Многие считают аксионы последней надеждой на существование темной материи. Аксион был открыт в 1970-х физиками, специализировавшимися на исследованиях элементарных частиц, а свое название получил в честь стирального порошка. Его существование должно было объяснить неоднозначные аспекты сильного ядерного взаимодействия – а главное, ответить на вопрос, почему нейтрон однородно нейтрален, несмотря на то что его составные частицы, кварки, заряжены. Считается, что аксион – экстремально легкая частица с массой даже меньше, чем у нейтрино, хотя некоторые сценарии развития ранней Вселенной предполагают, что образовавшихся в тот период аксионов было бы вполне достаточно, чтобы в итоге создать необходимое количество темной материи. Эти сценарии пока носят очень умозрительный характер, и поскольку все, что я мог бы сообщить о них, с большой вероятностью может оказаться неправдой, давайте просто оставим их в покое.
* * *
При таком количестве неудач и неподтвержденных догадок было бы странно не мечтать о какой-нибудь альтернативной теории, исключающей необходимость существования темной материи. Не сомневайтесь: не меньше дюжины космологов вообще отвергают идею темной материи, настаивая на том, что закон всемирного тяготения Ньютона должен быть изменен. На границах галактик гравитация кажется слишком слабой, чтобы удерживать звезды на орбитах. Никто пока не проверял, как действует на таких расстояниях ньютоновский закон тяготения, так почему бы не предположить, что он там помощнее? Подобная гипотеза сегодня известна как МОНД, или модифицированная ньютоновская динамика (MOND, Modified Newtonian Dynamics).

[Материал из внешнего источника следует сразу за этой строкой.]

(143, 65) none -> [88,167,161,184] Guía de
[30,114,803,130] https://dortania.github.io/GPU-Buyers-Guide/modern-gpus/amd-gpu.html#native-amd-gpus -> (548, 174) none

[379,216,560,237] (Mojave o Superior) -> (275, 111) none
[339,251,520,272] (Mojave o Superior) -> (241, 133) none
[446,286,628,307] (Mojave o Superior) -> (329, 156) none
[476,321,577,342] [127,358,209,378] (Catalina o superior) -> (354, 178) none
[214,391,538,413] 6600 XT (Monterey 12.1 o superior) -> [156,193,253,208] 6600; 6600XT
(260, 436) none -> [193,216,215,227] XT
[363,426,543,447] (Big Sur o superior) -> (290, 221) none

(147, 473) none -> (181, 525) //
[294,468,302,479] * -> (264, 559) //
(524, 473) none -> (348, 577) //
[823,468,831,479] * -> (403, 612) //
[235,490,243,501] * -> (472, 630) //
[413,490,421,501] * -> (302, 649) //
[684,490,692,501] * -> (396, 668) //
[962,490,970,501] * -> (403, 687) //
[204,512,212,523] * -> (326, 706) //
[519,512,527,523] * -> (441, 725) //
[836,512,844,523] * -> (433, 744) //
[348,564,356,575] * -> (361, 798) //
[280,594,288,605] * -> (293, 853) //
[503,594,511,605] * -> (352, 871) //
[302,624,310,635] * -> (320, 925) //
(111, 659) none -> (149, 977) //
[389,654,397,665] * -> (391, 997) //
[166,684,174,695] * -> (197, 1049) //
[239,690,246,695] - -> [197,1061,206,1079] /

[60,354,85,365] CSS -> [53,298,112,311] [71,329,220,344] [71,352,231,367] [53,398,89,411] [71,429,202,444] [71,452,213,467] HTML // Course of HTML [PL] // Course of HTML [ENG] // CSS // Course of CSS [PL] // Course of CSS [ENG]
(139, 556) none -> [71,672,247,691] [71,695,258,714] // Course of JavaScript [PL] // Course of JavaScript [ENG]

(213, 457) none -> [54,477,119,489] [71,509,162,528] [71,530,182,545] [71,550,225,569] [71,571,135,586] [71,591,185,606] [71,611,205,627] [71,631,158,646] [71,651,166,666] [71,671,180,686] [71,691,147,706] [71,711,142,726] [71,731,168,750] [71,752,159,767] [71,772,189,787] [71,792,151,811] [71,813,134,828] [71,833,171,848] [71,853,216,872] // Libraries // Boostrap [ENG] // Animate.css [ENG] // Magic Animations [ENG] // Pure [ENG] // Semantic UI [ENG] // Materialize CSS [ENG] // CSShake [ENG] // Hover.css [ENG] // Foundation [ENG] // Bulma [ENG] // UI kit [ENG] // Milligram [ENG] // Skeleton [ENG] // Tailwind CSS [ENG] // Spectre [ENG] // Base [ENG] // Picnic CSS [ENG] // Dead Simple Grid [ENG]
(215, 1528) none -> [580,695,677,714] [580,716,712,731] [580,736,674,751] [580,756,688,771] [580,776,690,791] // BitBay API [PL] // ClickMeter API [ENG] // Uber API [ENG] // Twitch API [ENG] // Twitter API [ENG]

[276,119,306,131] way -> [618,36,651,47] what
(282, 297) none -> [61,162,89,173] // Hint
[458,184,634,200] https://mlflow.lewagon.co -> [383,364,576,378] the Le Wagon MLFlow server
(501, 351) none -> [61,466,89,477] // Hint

Если мы хотим переписать закон всемирного тяготения Ньютона в соответствии с поведением звезд в отдаленных частях галактики, то нам придется ввести в теорию некое определенное расстояние, за пределами которого гравитация становится сильнее, чем считал Ньютон. Это будет равнозначно введению в уравнения новой константы – постоянной величины, такой же как скорость света или масса электрона, а с подобными новшествами физики мирятся с большой неохотой. Кроме того, поскольку закон Ньютона служит постоянным ограничителем общей теории относительности, любая теория МОНД потребует модификаций и самой теории относительности. Попытки таких изменений уже были предприняты, но на данный момент все они плохо согласуются с наблюдениями. В целом нужно признать, что большинство космологов смотрят на МОНД с еще большим скепсисом, чем на темную материю.
* * *
Возможно, вы думаете, что эта глава посвящена скорее частицам, чем космологии. Но в этом и смысл! Научно доказано, что Вселенная служит местом воплощения удивительных явлений, а значит, сегодня мы больше не можем говорить о космологии, закрыв глаза на физику элементарных частиц. Общая теория относительности, ядерная физика, физика элементарных частиц и другие важные дисциплины сплелись воедино, чтобы создать образ Вселенной в известном нам виде, и теперь мы не можем больше игнорировать сложные связи ее составляющих. Нужно понимать, что любое нововведение в мире физики будет оспаривать предшествующие ему 400 лет экспериментов и наблюдений, а природа неизбежно окажется умнее нас с вами.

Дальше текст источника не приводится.